Thursday, November 5, 2020

Matthew Hart

Matthew Hart is a veteran writer and journalist, and author of seven books, including the award-winning Diamond. His work has appeared in The Atlantic Monthly, Granta, the London Times, and Vanity Fair, and he has appeared on 60 Minutes, CNN, and the National Geographic Channel. He lives in New York City.

Hart's first novel is The Russian Pink.

My Q&A with the author:

How much work does your title do to take readers into the story?

The title evokes a world both glamorous and dark, and in that way plunges the reader immediately into the matter of the book. The plot revolves around a colossally huge pink diamond. Pinks, as they’re called in the jewel trade, are among the most valuable objects on Earth, and this one is almost immeasurably valuable and rare. The reader witnesses the discovery of the diamond in the opening lines, and a few pages later, understand that Russians are involved. The action is set during a presidential election, so in that context the word “Russian” carries a special whiff of subterfuge and crime.

What's in a name?

Characters name themselves. That’s one of the truths I grasped quickly. You can’t just fasten any name you like onto a character. You find they just won’t live with it. They put their foot down! I learned to think very carefully before trying out a name. If it doesn’t work for the character, you’ll find out soon. It will sound absurd. You have to give him/her another and see how (s)he takes to it. Hercule might suit a dapper Belgian, but I don’t think it would sit too well on the shoulders of a forty-something American who grew up rough in his father’s diamond camps in Africa!

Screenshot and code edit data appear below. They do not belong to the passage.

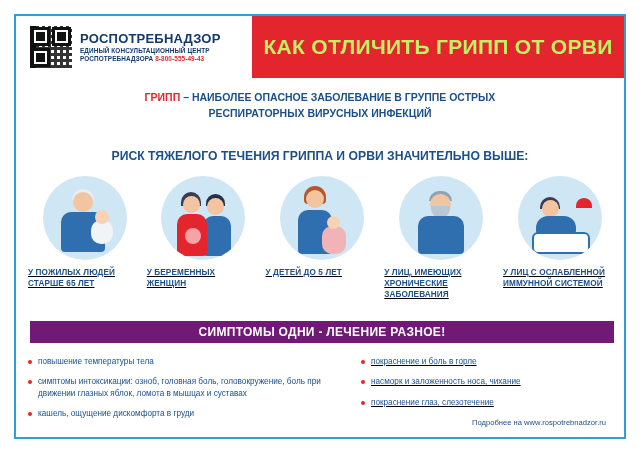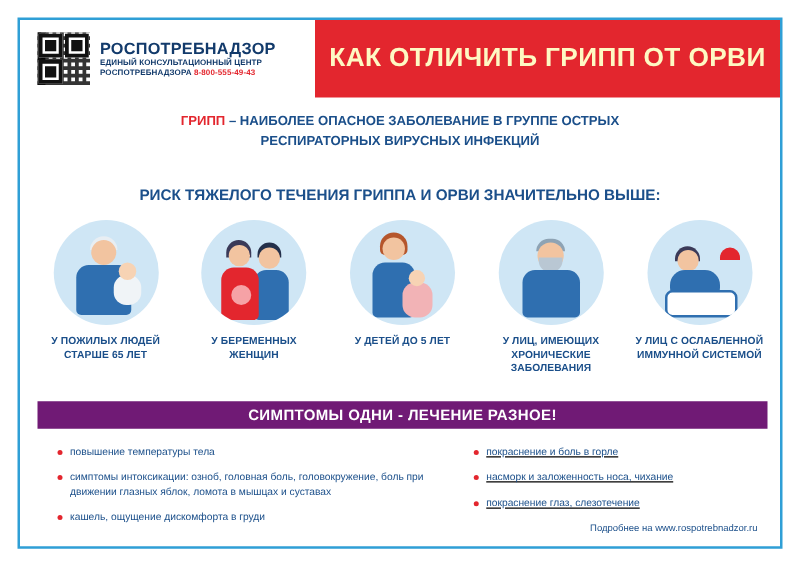"КАК ОТЛИЧИТЬ ГРИПП ОТ ОРВИ" .title-bar { color: #fef9c3 -> #bef264 }
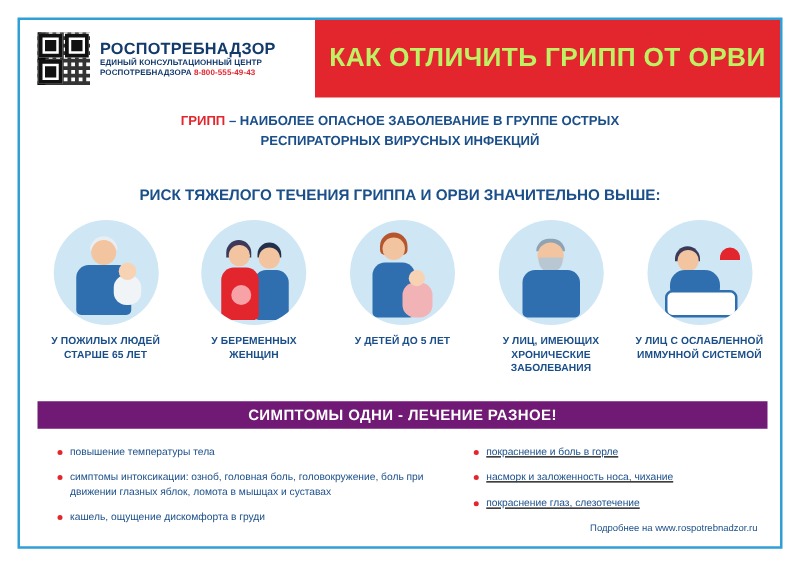"У ПОЖИЛЫХ ЛЮДЕЙ" .group { text-align: center -> left; text-decoration: none -> underline }
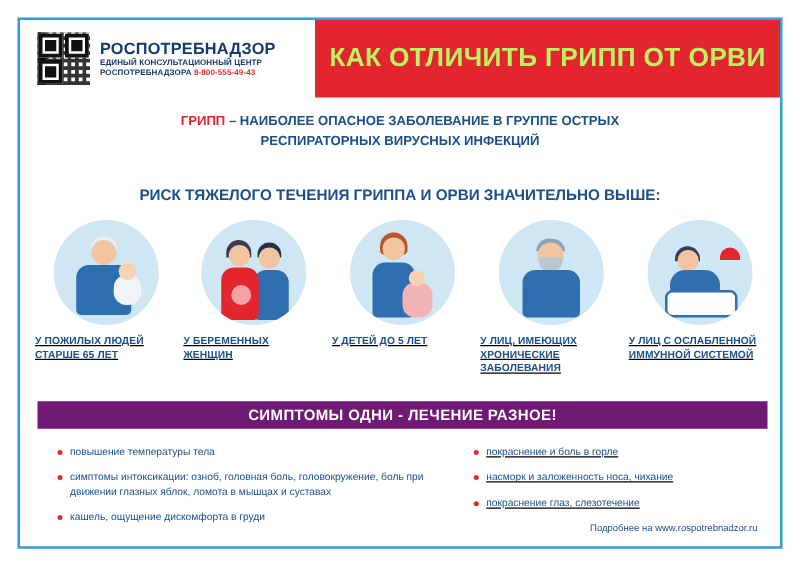"повышение температуры тела" .symptoms { left: 30px -> 12px }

How surprised would your teenage reader self be by your new novel?

My teenage self loved every kind of chicanery. What teenager doesn’t? I devoured books with exotic settings. I remember especially Lawrence Durrell’s suite of four novels known as the Alexandria quartet, saturated with the outlandish and bohemian lives of young expatriates in the decadent world of the ancient Egyptian port city. So I think my teenage self would pat me on the back. He didn’t like the suburbs any better than I did. I just wish he’d get rid of that yellow V-neck and stop trying to look cool with that ridiculous cigarette holder.

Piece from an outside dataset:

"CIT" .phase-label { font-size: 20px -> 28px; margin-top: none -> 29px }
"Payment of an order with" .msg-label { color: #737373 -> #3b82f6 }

Do you find it harder to write beginnings or endings? Which do you change more?

For me the opening is the easiest. That’s the part you can really make up by yourself. By the time you get to the end, the characters have developed enough to figure it out for themselves. You’re just there to write it down.

Do you see much of yourself in your characters? Do they have any connection to your personality, or are they a world apart?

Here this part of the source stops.